The umlaut diacritic ¨ used above a vowel letter in German and other languages to indicate a fronted or front vowel (this sign originated as a superscript e).ⱸ : E with notch is used in the Swedish Dialect Alphabet.Related characters Descendants and related characters in the Latin alphabet Ernest Vincent Wright's Gadsby (1939) is considered a "dreadful" novel, and supposedly "at least part of Wright's narrative issues were caused by language limitations imposed by the lack of E." Both Georges Perec's novel A Void ( La Disparition) (1969) and its English translation by Gilbert Adair omit 'e' and are considered better works. This makes it a hard and popular letter to use when writing lipograms.
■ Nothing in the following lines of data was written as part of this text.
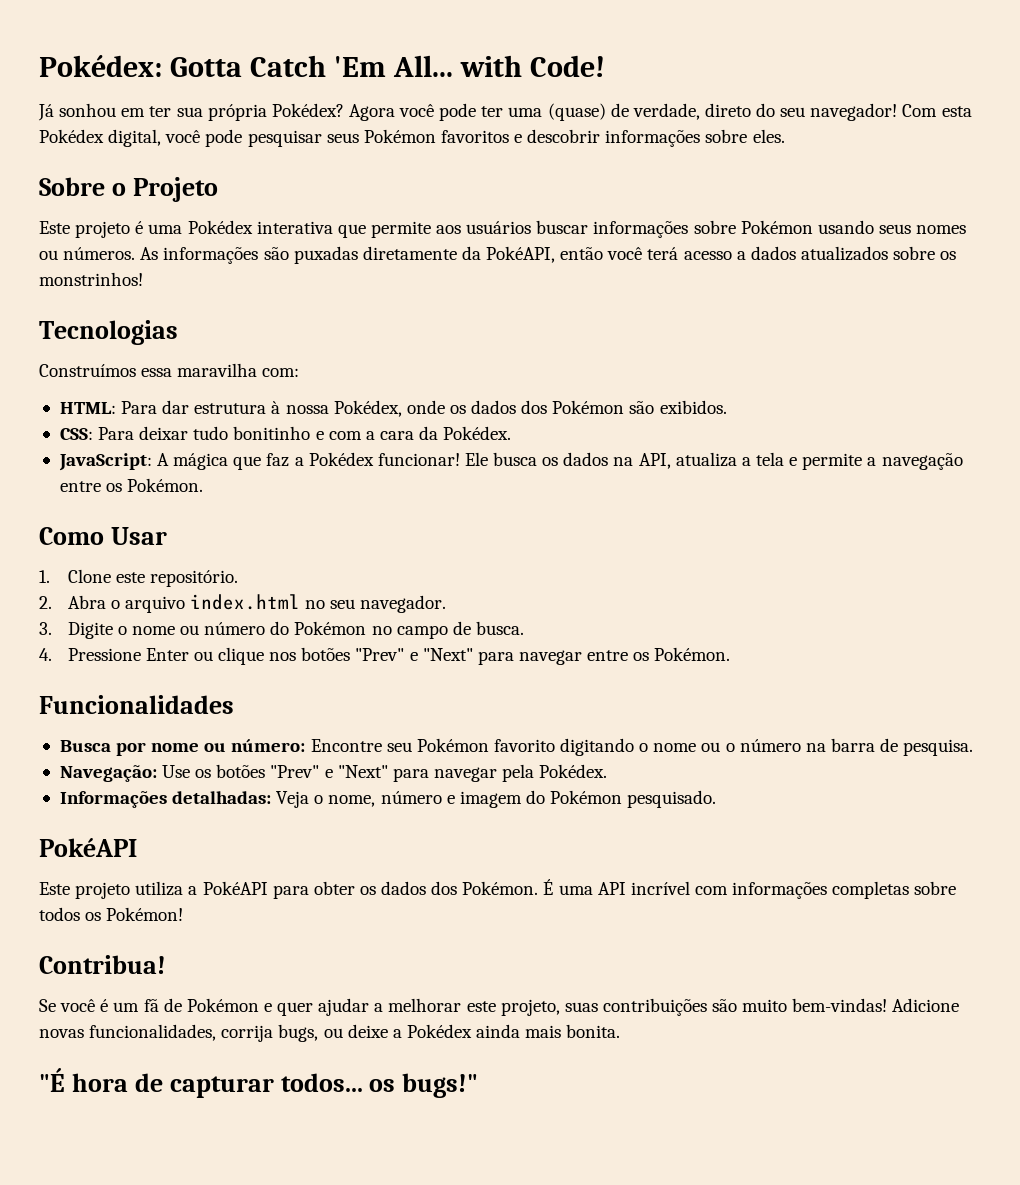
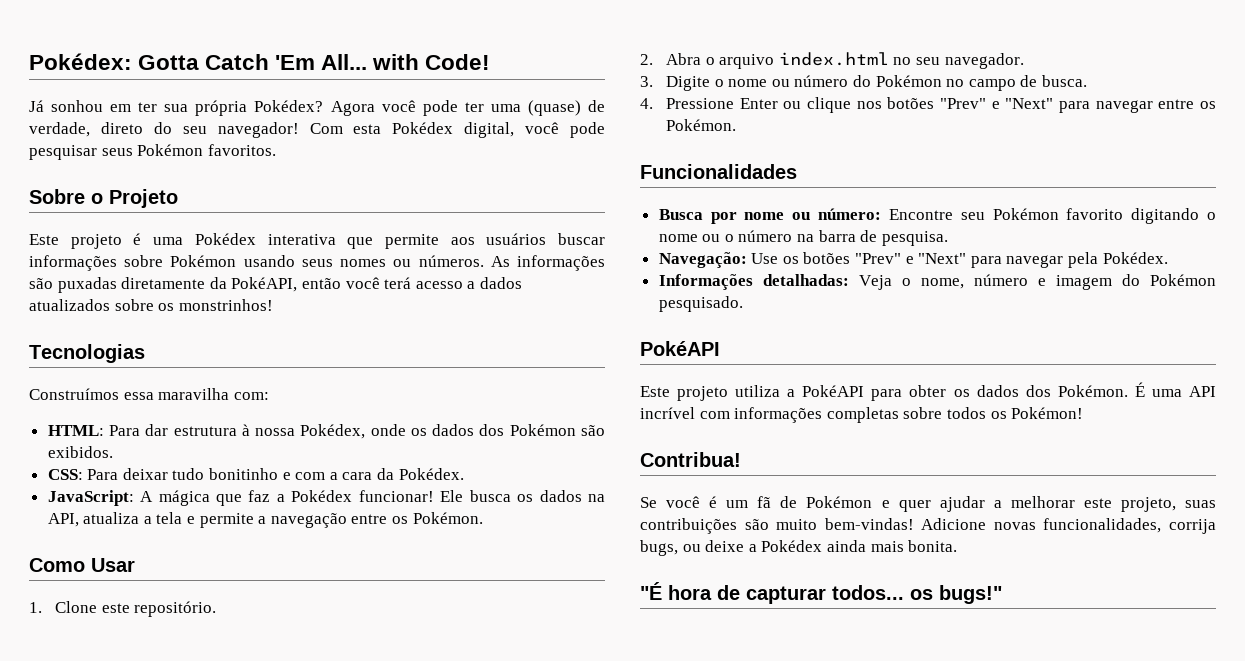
- Com esta Pokédex digital, você pode pesquisar seus Pokémon favoritos e descobrir informações sobre eles.
+ Com esta Pokédex digital, você pode pesquisar seus Pokémon favoritos.

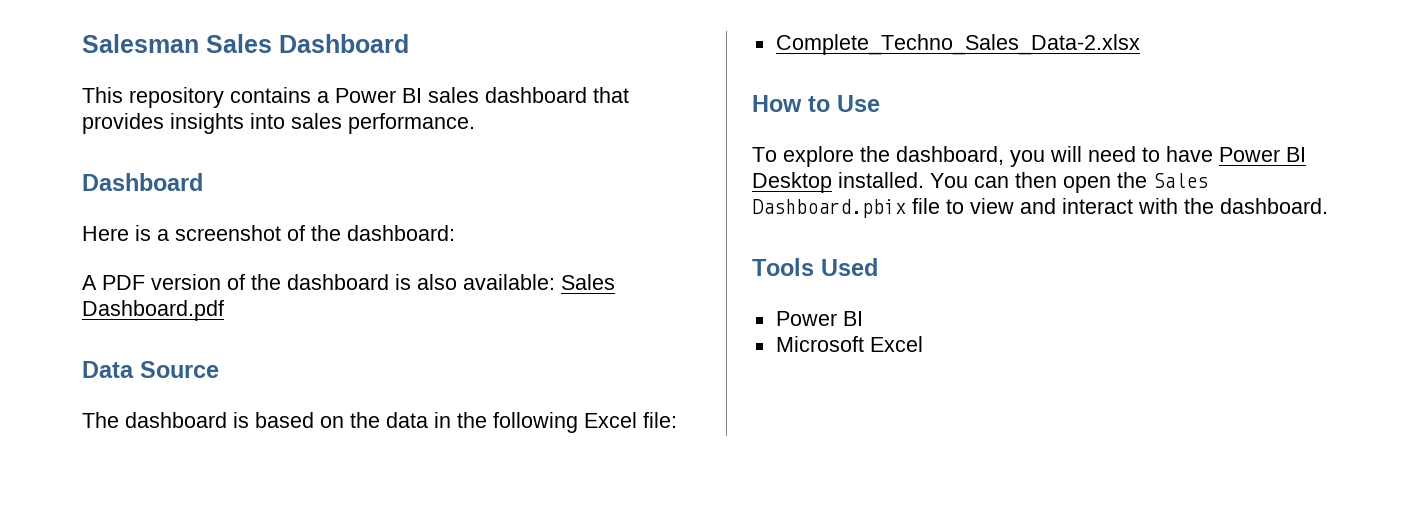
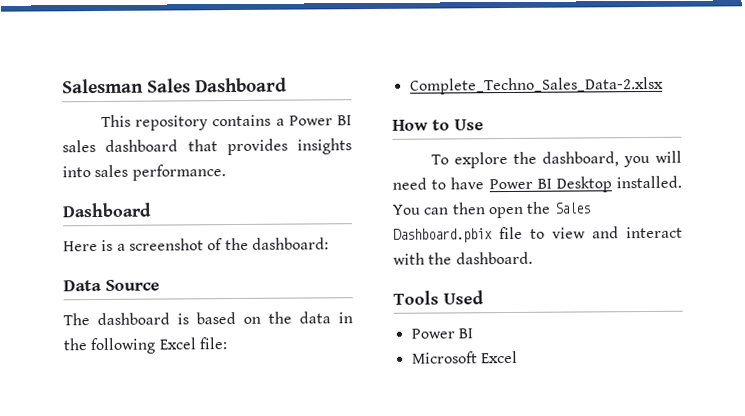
- A PDF version of the dashboard is also available: Sales Dashboard.pdf

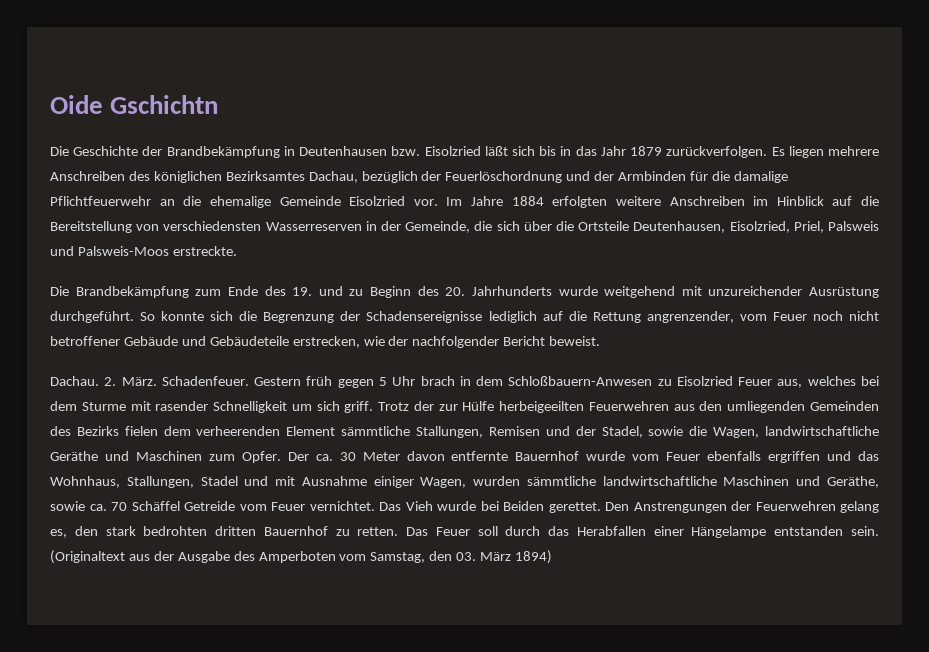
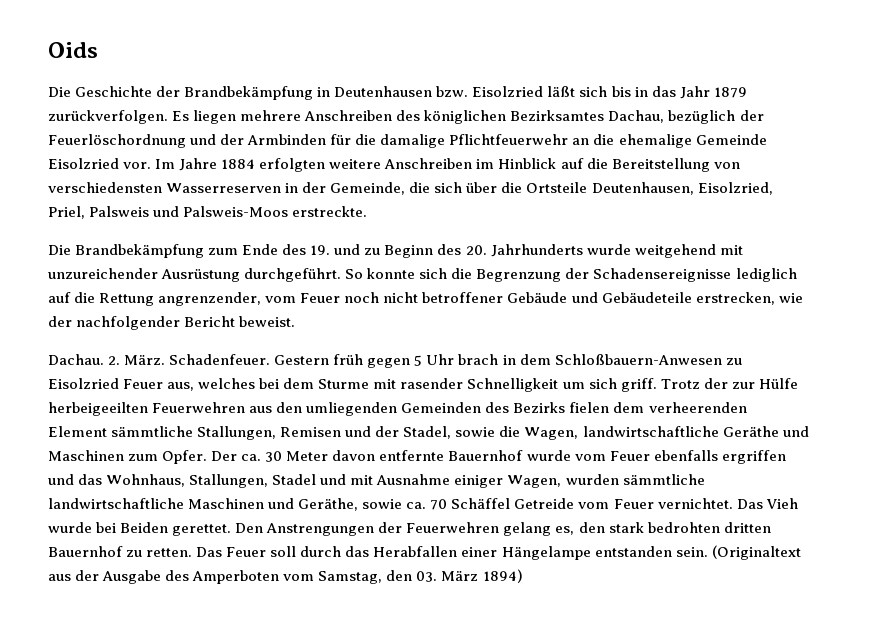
- Oide Gschichtn
+ Oids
#E BLUE SILENZ MOUSE PROBLEM CODE#
In the story " The Gold-Bug" by Edgar Allan Poe, a character figures out a random character code by remembering that the most used letter in English is E. 'E' is the most common (or highest- frequency) letter in the English language alphabet (starting off the typographer's phrase ETAOIN SHRDLU) and several other European languages, which has implications in both cryptography and data compression. The International Phonetic Alphabet uses ⟨ e⟩ for the close-mid front unrounded vowel or the mid front unrounded vowel. Digraphs with ⟨e⟩ are common to indicate either diphthongs or monophthongs, such as ⟨ea⟩ or ⟨ee⟩ for /iː/ or /eɪ/ in English, ⟨ei⟩ for /aɪ/ in German, and ⟨eu⟩ for /ø/ in French or /ɔɪ/ in German. Less commonly, as in French, German, or Saanich, ⟨e⟩ represents a mid-central vowel /ə/. In the orthography of many languages it represents either, ,, or some variation (such as a nasalized version) of these sounds, often with diacritics (as: ⟨e ê é è ë ē ĕ ě ẽ ė ẹ ę ẻ⟩) to indicate contrasts. In other cases, the letter is silent, generally at the end of words like queue. Pronunciation of the name of the letter ⟨e⟩ in European languages EnglishĪlthough Middle English spelling used ⟨e⟩ to represent long and short / e/, the Great Vowel Shift changed long /eː/ (as in 'me' or 'bee') to /iː/ while short / ɛ/ (as in 'met' or 'bed') remained a mid vowel. The various forms of the Old Italic script and the Latin alphabet followed this usage. In Semitic, the letter represented /h/ (and /e/ in foreign words) in Greek, hê became the letter epsilon, used to represent /e/. This in turn comes from the Semitic letter hê, which has been suggested to have started as a praying or calling human figure ( hillul 'jubilation'), and was most likely based on a similar Egyptian hieroglyph that indicated a different pronunciation. The Latin letter 'E' differs little from its source, the Greek letter epsilon, 'Ε'. 4.3 Derived signs, symbols and abbreviations.4.2 Ancestors and siblings in other alphabets.4.1 Descendants and related characters in the Latin alphabet.